» **What you have to do**: When copying the listing below, skip every picture and keep each word as it stands.

-=-=-=-=-

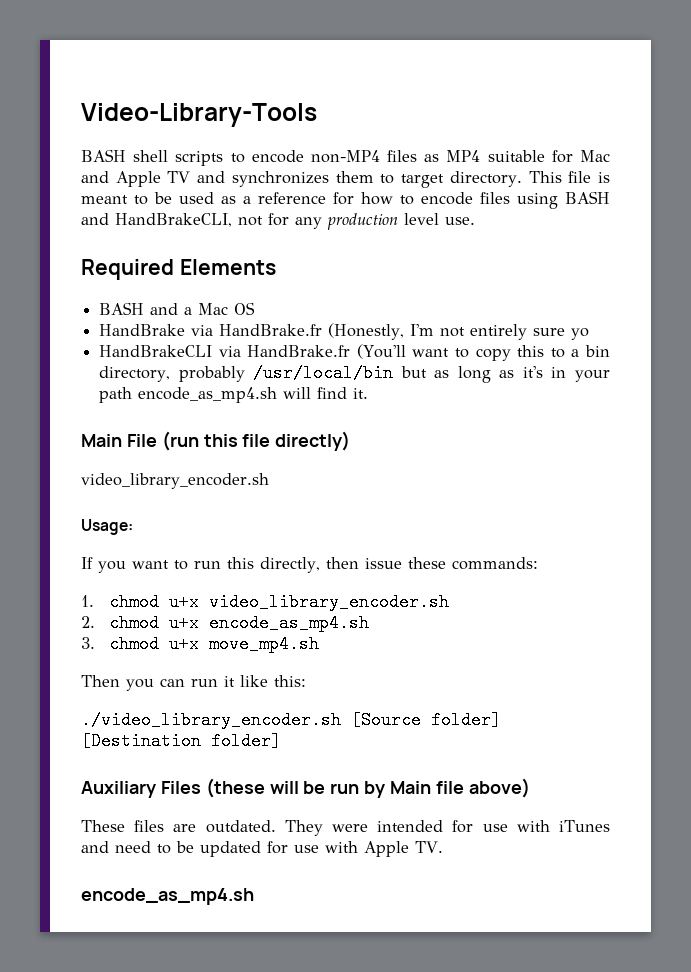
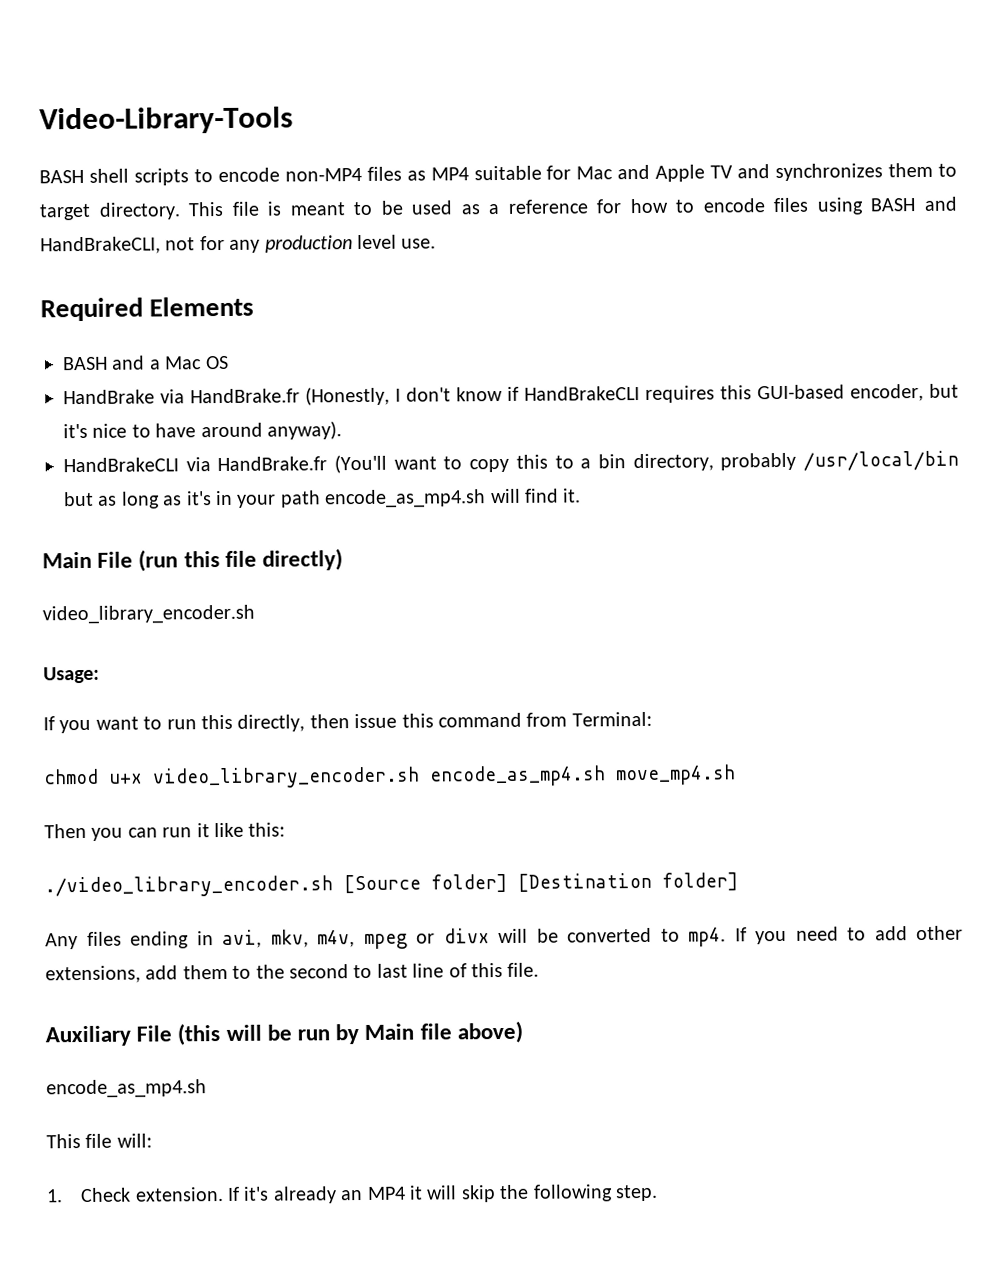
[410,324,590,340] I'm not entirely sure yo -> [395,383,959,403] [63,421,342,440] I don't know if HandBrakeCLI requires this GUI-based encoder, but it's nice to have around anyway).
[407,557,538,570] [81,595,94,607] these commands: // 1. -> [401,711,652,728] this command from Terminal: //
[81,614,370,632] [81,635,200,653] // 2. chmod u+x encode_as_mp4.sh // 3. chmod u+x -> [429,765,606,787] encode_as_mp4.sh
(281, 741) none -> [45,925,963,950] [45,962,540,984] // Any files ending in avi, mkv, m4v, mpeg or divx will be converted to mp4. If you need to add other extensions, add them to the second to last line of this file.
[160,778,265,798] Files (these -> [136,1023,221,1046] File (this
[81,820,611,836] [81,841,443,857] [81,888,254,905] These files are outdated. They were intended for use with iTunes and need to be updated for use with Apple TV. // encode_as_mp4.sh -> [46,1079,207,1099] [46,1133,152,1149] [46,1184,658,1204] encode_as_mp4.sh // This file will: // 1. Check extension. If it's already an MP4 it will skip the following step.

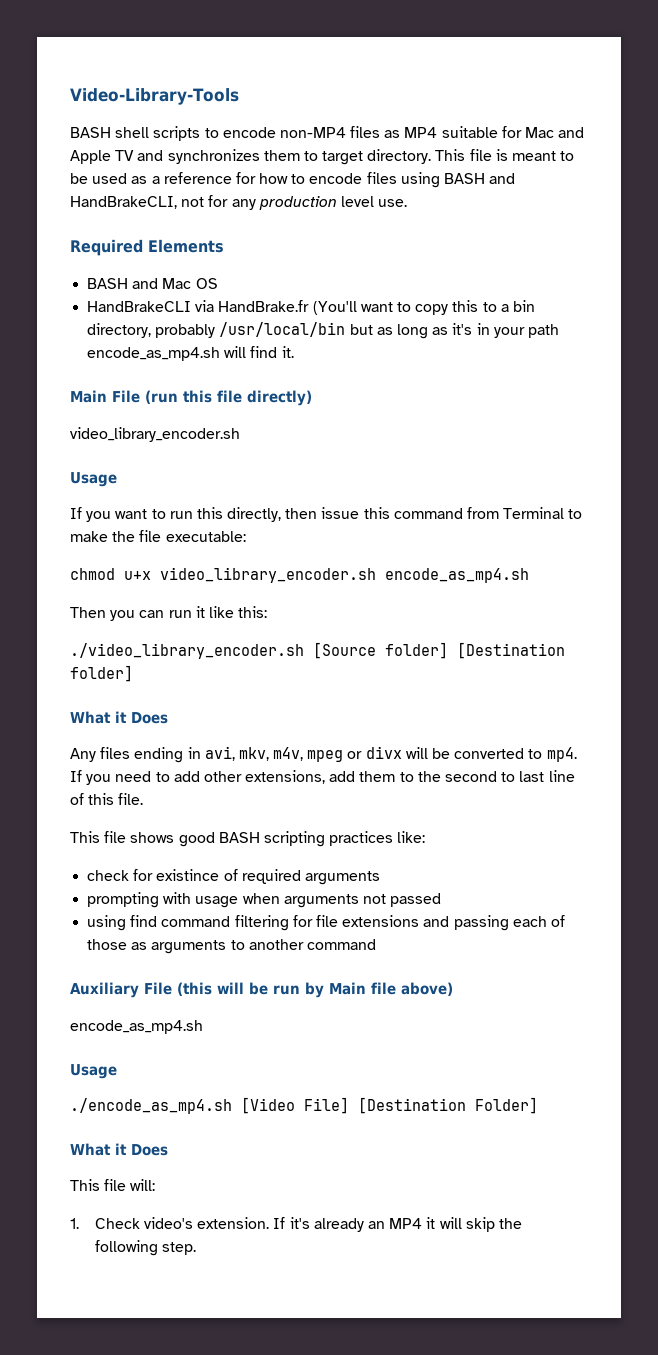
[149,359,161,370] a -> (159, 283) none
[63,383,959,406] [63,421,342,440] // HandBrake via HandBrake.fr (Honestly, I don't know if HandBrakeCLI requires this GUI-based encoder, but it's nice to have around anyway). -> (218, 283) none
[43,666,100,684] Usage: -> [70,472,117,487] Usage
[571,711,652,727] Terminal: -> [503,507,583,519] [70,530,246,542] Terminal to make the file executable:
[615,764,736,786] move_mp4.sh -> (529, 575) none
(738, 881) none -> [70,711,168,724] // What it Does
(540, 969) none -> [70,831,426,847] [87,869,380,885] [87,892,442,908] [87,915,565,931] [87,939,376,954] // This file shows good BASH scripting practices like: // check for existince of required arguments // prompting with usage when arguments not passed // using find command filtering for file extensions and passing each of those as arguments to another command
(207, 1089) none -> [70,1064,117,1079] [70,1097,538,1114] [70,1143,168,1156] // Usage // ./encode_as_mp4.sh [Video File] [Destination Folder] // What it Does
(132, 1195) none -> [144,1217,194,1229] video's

-=-=-=-=-

» **Reply**:
[410,324,590,340] I'm not entirely sure yo -> [395,383,959,403] [63,421,342,440] I don't know if HandBrakeCLI requires this GUI-based encoder, but it's nice to have around anyway).
[407,557,538,570] [81,595,94,607] these commands: // 1. -> [401,711,652,728] this command from Terminal: //
[81,614,370,632] [81,635,200,653] // 2. chmod u+x encode_as_mp4.sh // 3. chmod u+x -> [429,765,606,787] encode_as_mp4.sh
(281, 741) none -> [45,925,963,950] [45,962,540,984] // Any files ending in avi, mkv, m4v, mpeg or divx will be converted to mp4. If you need to add other extensions, add them to the second to last line of this file.
[160,778,265,798] Files (these -> [136,1023,221,1046] File (this
[81,820,611,836] [81,841,443,857] [81,888,254,905] These files are outdated. They were intended for use with iTunes and need to be updated for use with Apple TV. // encode_as_mp4.sh -> [46,1079,207,1099] [46,1133,152,1149] [46,1184,658,1204] encode_as_mp4.sh // This file will: // 1. Check extension. If it's already an MP4 it will skip the following step.

[149,359,161,370] a -> (159, 283) none
[63,383,959,406] [63,421,342,440] // HandBrake via HandBrake.fr (Honestly, I don't know if HandBrakeCLI requires this GUI-based encoder, but it's nice to have around anyway). -> (218, 283) none
[43,666,100,684] Usage: -> [70,472,117,487] Usage
[571,711,652,727] Terminal: -> [503,507,583,519] [70,530,246,542] Terminal to make the file executable:
[615,764,736,786] move_mp4.sh -> (529, 575) none
(738, 881) none -> [70,711,168,724] // What it Does
(540, 969) none -> [70,831,426,847] [87,869,380,885] [87,892,442,908] [87,915,565,931] [87,939,376,954] // This file shows good BASH scripting practices like: // check for existince of required arguments // prompting with usage when arguments not passed // using find command filtering for file extensions and passing each of those as arguments to another command
(207, 1089) none -> [70,1064,117,1079] [70,1097,538,1114] [70,1143,168,1156] // Usage // ./encode_as_mp4.sh [Video File] [Destination Folder] // What it Does
(132, 1195) none -> [144,1217,194,1229] video's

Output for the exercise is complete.